• [Material provided]:
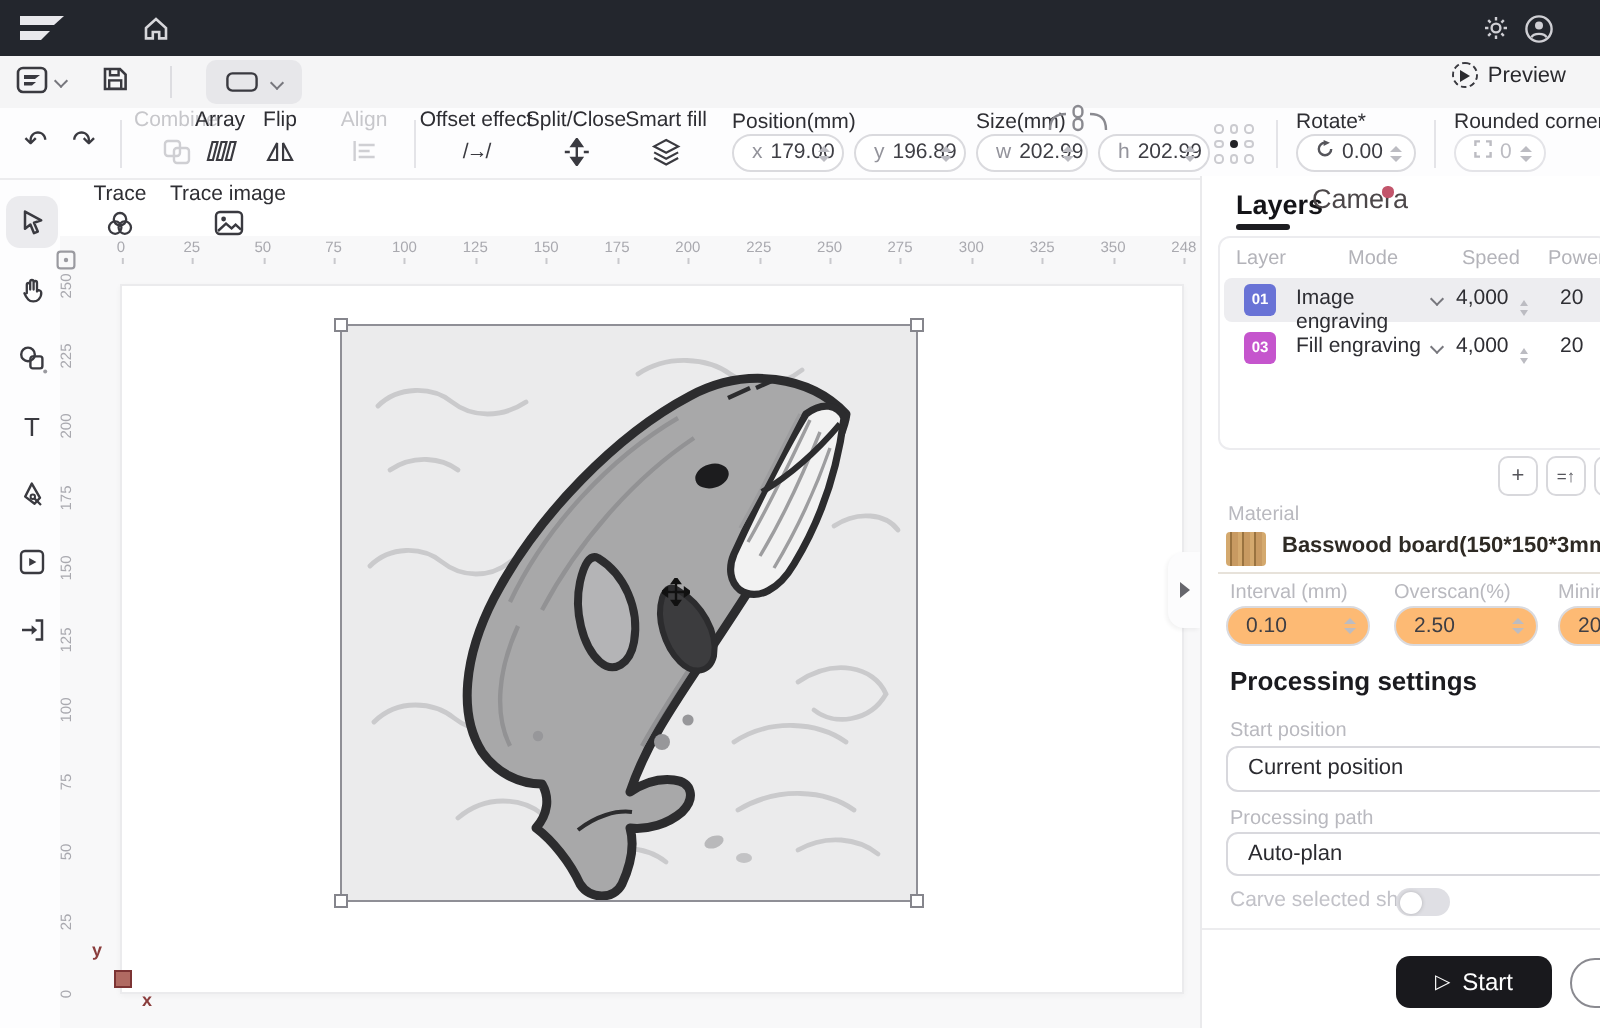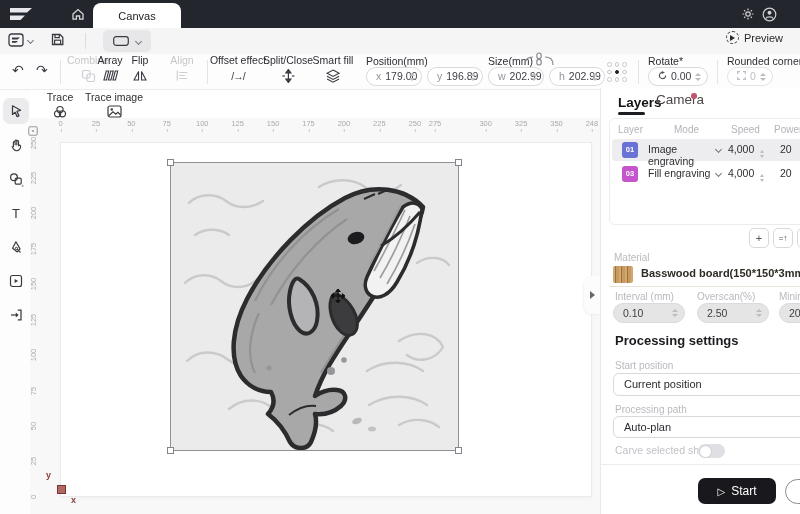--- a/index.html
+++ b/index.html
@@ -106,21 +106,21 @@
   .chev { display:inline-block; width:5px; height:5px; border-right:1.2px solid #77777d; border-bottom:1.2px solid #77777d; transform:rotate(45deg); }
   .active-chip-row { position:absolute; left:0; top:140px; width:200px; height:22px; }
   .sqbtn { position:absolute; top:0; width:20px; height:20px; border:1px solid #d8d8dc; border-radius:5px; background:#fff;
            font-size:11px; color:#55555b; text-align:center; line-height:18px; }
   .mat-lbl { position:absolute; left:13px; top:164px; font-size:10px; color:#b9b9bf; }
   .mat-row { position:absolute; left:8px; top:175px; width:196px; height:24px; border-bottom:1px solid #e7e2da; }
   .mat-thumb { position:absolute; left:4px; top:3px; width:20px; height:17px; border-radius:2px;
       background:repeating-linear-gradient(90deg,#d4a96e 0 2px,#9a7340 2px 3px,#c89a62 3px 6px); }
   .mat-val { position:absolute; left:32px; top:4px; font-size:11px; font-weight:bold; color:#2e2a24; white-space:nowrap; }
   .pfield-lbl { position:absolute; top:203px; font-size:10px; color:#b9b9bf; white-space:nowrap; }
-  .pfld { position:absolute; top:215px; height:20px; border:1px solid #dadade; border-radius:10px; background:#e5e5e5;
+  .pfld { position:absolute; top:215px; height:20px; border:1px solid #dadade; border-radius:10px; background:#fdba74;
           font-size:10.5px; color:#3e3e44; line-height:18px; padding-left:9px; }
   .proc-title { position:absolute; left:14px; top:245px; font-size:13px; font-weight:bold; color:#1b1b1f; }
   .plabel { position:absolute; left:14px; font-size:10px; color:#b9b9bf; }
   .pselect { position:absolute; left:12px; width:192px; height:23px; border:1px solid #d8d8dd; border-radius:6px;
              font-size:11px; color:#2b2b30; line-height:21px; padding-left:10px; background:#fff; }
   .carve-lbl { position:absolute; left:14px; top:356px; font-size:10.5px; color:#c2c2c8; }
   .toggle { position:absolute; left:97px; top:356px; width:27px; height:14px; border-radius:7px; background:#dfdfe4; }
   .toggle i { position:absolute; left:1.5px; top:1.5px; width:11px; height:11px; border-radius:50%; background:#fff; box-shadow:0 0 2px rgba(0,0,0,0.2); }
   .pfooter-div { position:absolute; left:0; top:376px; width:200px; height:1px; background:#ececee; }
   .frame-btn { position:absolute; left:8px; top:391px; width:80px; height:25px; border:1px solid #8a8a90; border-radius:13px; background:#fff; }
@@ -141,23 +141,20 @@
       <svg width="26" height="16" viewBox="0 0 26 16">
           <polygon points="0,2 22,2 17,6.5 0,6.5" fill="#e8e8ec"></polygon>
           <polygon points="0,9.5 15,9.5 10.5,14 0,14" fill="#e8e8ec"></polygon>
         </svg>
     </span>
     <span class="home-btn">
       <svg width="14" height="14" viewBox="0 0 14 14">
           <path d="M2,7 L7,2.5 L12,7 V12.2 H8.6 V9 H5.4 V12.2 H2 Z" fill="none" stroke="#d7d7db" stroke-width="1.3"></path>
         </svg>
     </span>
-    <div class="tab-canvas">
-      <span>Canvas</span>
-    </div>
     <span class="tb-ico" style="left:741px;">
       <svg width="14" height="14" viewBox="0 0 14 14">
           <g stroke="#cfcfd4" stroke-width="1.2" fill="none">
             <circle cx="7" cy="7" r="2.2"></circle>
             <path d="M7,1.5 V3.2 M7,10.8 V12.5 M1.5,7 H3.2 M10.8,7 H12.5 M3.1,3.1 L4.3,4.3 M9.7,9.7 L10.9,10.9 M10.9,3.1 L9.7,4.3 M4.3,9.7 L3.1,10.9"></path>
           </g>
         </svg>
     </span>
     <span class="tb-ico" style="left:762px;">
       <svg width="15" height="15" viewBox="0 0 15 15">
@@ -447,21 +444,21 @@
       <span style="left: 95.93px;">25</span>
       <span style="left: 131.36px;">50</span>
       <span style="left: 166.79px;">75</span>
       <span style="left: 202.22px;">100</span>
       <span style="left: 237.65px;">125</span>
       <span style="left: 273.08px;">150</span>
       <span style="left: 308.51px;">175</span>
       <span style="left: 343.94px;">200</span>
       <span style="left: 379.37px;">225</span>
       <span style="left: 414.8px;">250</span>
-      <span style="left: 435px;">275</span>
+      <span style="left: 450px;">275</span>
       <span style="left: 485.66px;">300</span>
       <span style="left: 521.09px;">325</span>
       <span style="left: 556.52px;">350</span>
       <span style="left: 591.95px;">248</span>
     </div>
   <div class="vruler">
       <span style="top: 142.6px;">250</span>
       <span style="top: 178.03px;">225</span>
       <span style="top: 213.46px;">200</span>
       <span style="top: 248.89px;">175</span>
--
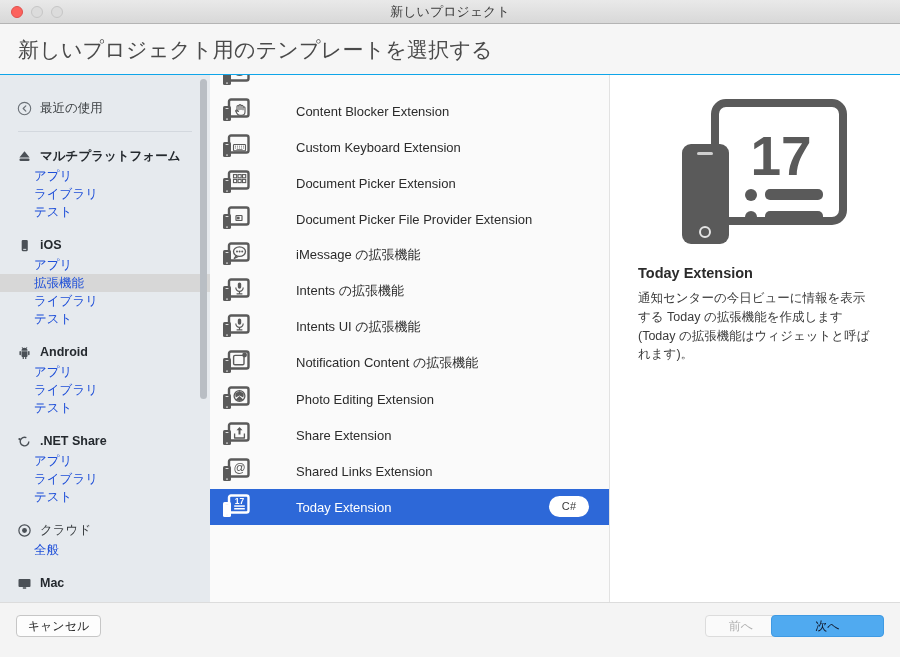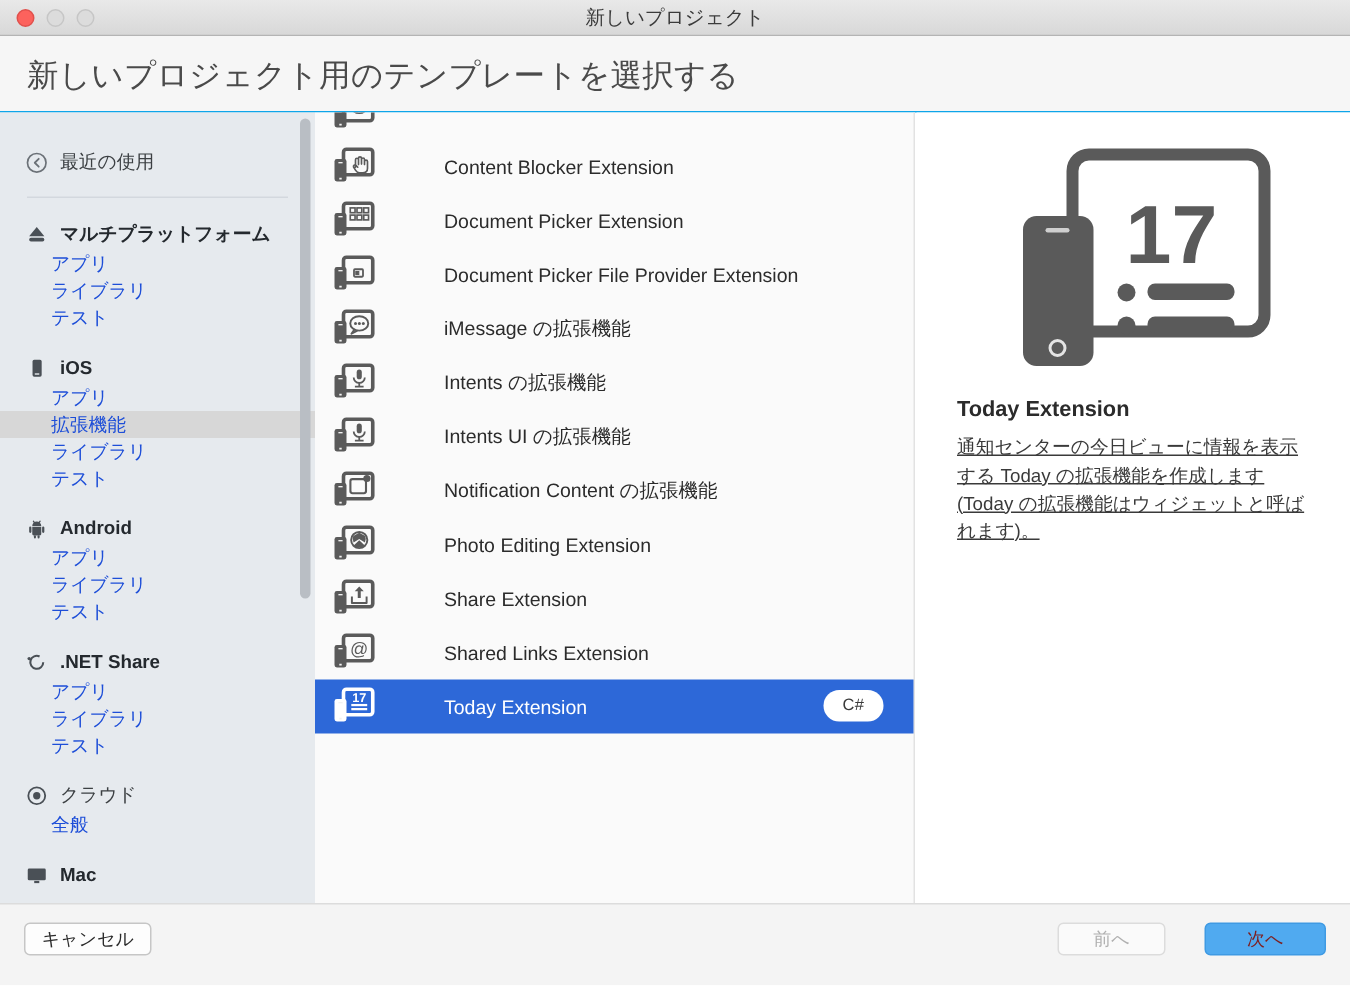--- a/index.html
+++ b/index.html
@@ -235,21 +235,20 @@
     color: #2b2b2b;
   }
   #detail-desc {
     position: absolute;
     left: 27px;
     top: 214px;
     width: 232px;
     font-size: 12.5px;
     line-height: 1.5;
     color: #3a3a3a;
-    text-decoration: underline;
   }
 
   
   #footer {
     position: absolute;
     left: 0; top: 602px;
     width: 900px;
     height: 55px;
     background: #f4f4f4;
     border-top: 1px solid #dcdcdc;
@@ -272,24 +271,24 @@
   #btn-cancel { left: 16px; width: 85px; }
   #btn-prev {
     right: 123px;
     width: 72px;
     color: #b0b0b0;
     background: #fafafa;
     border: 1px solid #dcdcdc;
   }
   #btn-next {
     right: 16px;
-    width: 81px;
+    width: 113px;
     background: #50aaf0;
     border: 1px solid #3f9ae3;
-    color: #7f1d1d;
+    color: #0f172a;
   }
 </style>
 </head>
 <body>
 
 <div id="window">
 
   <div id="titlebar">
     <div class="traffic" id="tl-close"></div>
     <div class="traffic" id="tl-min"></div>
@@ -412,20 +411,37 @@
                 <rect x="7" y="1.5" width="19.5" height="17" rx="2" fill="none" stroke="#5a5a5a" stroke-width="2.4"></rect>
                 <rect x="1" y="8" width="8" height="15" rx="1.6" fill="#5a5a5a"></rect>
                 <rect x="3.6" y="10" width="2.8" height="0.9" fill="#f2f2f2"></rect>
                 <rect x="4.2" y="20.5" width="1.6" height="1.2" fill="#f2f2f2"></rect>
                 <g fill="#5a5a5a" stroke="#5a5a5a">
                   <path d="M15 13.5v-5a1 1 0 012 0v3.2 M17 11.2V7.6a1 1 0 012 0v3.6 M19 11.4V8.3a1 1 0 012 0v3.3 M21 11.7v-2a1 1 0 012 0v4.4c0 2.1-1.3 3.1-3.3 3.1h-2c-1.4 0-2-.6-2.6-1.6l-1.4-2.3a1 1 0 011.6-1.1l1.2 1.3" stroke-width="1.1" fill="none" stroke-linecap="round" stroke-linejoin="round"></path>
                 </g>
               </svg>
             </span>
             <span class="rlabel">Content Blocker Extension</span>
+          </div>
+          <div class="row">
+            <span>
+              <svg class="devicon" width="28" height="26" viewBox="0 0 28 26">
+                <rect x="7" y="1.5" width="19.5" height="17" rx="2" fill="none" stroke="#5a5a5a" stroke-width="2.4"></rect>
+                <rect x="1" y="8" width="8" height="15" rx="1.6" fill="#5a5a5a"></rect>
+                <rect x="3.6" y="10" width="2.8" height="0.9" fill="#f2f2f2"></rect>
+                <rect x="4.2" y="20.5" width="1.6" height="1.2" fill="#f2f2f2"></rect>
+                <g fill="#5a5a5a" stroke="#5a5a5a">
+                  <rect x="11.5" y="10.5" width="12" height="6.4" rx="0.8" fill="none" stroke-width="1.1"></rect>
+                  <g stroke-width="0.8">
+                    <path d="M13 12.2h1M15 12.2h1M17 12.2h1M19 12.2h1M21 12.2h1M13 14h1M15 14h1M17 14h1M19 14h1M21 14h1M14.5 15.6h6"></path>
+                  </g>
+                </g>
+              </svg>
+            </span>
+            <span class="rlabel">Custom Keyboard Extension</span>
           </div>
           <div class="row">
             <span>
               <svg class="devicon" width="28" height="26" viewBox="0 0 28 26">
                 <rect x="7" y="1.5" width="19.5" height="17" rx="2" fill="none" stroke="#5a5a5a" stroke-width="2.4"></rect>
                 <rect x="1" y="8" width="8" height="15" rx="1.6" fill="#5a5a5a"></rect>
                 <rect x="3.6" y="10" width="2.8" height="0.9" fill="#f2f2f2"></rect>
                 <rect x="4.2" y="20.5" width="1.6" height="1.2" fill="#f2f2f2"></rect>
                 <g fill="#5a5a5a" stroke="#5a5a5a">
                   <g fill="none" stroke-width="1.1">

• [What you will do]: Within the material above, copy exactly the lines from the line that holds "position:absolute; left:14px; font-size:10px;" up to and including the line that holds "position:absolute; left:0; top:376px;".

• [Response to this exercise]:
   .plabel { position:absolute; left:14px; font-size:10px; color:#b9b9bf; }
   .pselect { position:absolute; left:12px; width:192px; height:23px; border:1px solid #d8d8dd; border-radius:6px;
              font-size:11px; color:#2b2b30; line-height:21px; padding-left:10px; background:#fff; }
   .carve-lbl { position:absolute; left:14px; top:356px; font-size:10.5px; color:#c2c2c8; }
   .toggle { position:absolute; left:97px; top:356px; width:27px; height:14px; border-radius:7px; background:#dfdfe4; }
   .toggle i { position:absolute; left:1.5px; top:1.5px; width:11px; height:11px; border-radius:50%; background:#fff; box-shadow:0 0 2px rgba(0,0,0,0.2); }
   .pfooter-div { position:absolute; left:0; top:376px; width:200px; height:1px; background:#ececee; }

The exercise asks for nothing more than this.